Records drawn from a dataset
◆ ◆ ◆

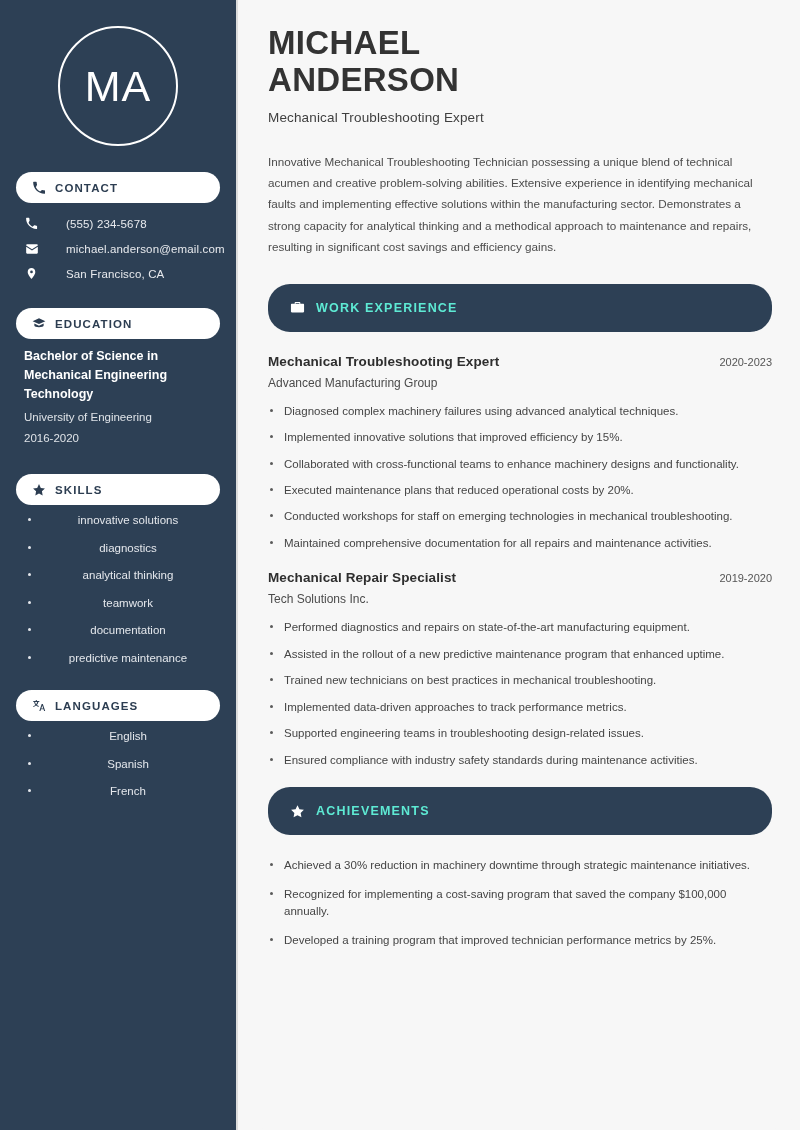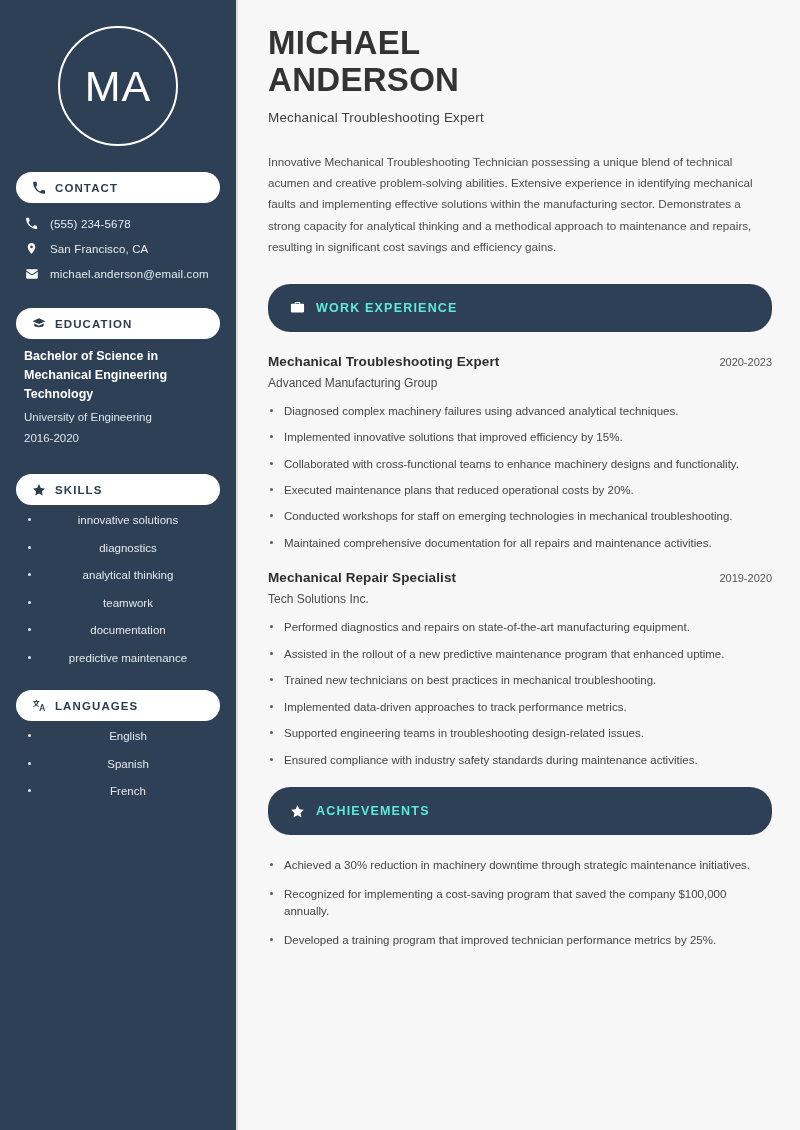--- a/index.html
+++ b/index.html
@@ -84,21 +84,21 @@
     height: 14px;
     flex: none;
   }
   .side-pill .pill-icon svg { display: block; }
 
   .contact-list { margin-bottom: 22px; }
 
   .contact-row {
     display: flex;
     align-items: center;
-    gap: 11px;
+    gap: 27px;
     padding: 5px 0 5px 8px;
   }
 
   .contact-row .c-icon {
     width: 15px;
     height: 15px;
     flex: none;
     display: flex;
     align-items: center;
     justify-content: center;
@@ -298,34 +298,34 @@
         <span class="c-icon">
           <svg width="13" height="13" viewBox="0 0 24 24" fill="#ffffff">
             <path d="M6.6 10.8c1.6 3.2 4.2 5.8 7.4 7.4l2.5-2.5c.3-.3.8-.4 1.2-.3 1.1.4 2.3.6 3.6.6.6 0 1 .4 1 1V21c0 .6-.4 1-1 1C10.8 22 2 13.2 2 2.3c0-.6.4-1 1-1h4c.6 0 1 .4 1 1 0 1.2.2 2.4.6 3.6.1.4 0 .9-.3 1.2L6.6 10.8z"></path>
           </svg>
         </span>
         <span class="c-text">(555) 234-5678</span>
       </div>
 
       <div class="contact-row">
         <span class="c-icon">
+          <svg width="14" height="14" viewBox="0 0 24 24" fill="#ffffff">
+            <path d="M2 5.5C2 4.7 2.7 4 3.5 4h17c.8 0 1.5.7 1.5 1.5v.3L12 12.3 2 5.8V5.5zM2 8l10 6.5L22 8v10.5c0 .8-.7 1.5-1.5 1.5h-17C2.7 20 2 19.3 2 18.5V8z"></path>
+          </svg>
+        </span>
+        <span class="c-text">michael.anderson@email.com</span>
+      </div>
+
+      <div class="contact-row">
+        <span class="c-icon">
           <svg width="13" height="13" viewBox="0 0 24 24" fill="#ffffff">
             <path d="M12 2C8.1 2 5 5.1 5 9c0 5.3 7 13 7 13s7-7.7 7-13c0-3.9-3.1-7-7-7zm0 9.5a2.5 2.5 0 110-5 2.5 2.5 0 010 5z"></path>
           </svg>
         </span>
         <span class="c-text">San Francisco, CA</span>
-      </div>
-
-      <div class="contact-row">
-        <span class="c-icon">
-          <svg width="14" height="14" viewBox="0 0 24 24" fill="#ffffff">
-            <path d="M2 5.5C2 4.7 2.7 4 3.5 4h17c.8 0 1.5.7 1.5 1.5v.3L12 12.3 2 5.8V5.5zM2 8l10 6.5L22 8v10.5c0 .8-.7 1.5-1.5 1.5h-17C2.7 20 2 19.3 2 18.5V8z"></path>
-          </svg>
-        </span>
-        <span class="c-text">michael.anderson@email.com</span>
       </div>
     </div>
 
     <div class="side-pill">
       <span class="pill-icon">
         <svg width="15" height="15" viewBox="0 0 24 24" fill="#2c3d51">
           <path d="M12 3L1 8l11 5 11-5-11-5zM4 12.2v3.3c0 1.6 3.6 3 8 3s8-1.4 8-3v-3.3l-8 3.6-8-3.6z"></path>
         </svg>
       </span>
       <span class="pill-label">EDUCATION</span>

◆ ◆ ◆

» Task to complete
Apart from the pictures, return the records exactly.

» Task answer
--- a/index.html
+++ b/index.html
@@ -84,21 +84,21 @@
     height: 14px;
     flex: none;
   }
   .side-pill .pill-icon svg { display: block; }
 
   .contact-list { margin-bottom: 22px; }
 
   .contact-row {
     display: flex;
     align-items: center;
-    gap: 11px;
+    gap: 27px;
     padding: 5px 0 5px 8px;
   }
 
   .contact-row .c-icon {
     width: 15px;
     height: 15px;
     flex: none;
     display: flex;
     align-items: center;
     justify-content: center;
@@ -298,34 +298,34 @@
         <span class="c-icon">
           <svg width="13" height="13" viewBox="0 0 24 24" fill="#ffffff">
             <path d="M6.6 10.8c1.6 3.2 4.2 5.8 7.4 7.4l2.5-2.5c.3-.3.8-.4 1.2-.3 1.1.4 2.3.6 3.6.6.6 0 1 .4 1 1V21c0 .6-.4 1-1 1C10.8 22 2 13.2 2 2.3c0-.6.4-1 1-1h4c.6 0 1 .4 1 1 0 1.2.2 2.4.6 3.6.1.4 0 .9-.3 1.2L6.6 10.8z"></path>
           </svg>
         </span>
         <span class="c-text">(555) 234-5678</span>
       </div>
 
       <div class="contact-row">
         <span class="c-icon">
+          <svg width="14" height="14" viewBox="0 0 24 24" fill="#ffffff">
+            <path d="M2 5.5C2 4.7 2.7 4 3.5 4h17c.8 0 1.5.7 1.5 1.5v.3L12 12.3 2 5.8V5.5zM2 8l10 6.5L22 8v10.5c0 .8-.7 1.5-1.5 1.5h-17C2.7 20 2 19.3 2 18.5V8z"></path>
+          </svg>
+        </span>
+        <span class="c-text">michael.anderson@email.com</span>
+      </div>
+
+      <div class="contact-row">
+        <span class="c-icon">
           <svg width="13" height="13" viewBox="0 0 24 24" fill="#ffffff">
             <path d="M12 2C8.1 2 5 5.1 5 9c0 5.3 7 13 7 13s7-7.7 7-13c0-3.9-3.1-7-7-7zm0 9.5a2.5 2.5 0 110-5 2.5 2.5 0 010 5z"></path>
           </svg>
         </span>
         <span class="c-text">San Francisco, CA</span>
-      </div>
-
-      <div class="contact-row">
-        <span class="c-icon">
-          <svg width="14" height="14" viewBox="0 0 24 24" fill="#ffffff">
-            <path d="M2 5.5C2 4.7 2.7 4 3.5 4h17c.8 0 1.5.7 1.5 1.5v.3L12 12.3 2 5.8V5.5zM2 8l10 6.5L22 8v10.5c0 .8-.7 1.5-1.5 1.5h-17C2.7 20 2 19.3 2 18.5V8z"></path>
-          </svg>
-        </span>
-        <span class="c-text">michael.anderson@email.com</span>
       </div>
     </div>
 
     <div class="side-pill">
       <span class="pill-icon">
         <svg width="15" height="15" viewBox="0 0 24 24" fill="#2c3d51">
           <path d="M12 3L1 8l11 5 11-5-11-5zM4 12.2v3.3c0 1.6 3.6 3 8 3s8-1.4 8-3v-3.3l-8 3.6-8-3.6z"></path>
         </svg>
       </span>
       <span class="pill-label">EDUCATION</span>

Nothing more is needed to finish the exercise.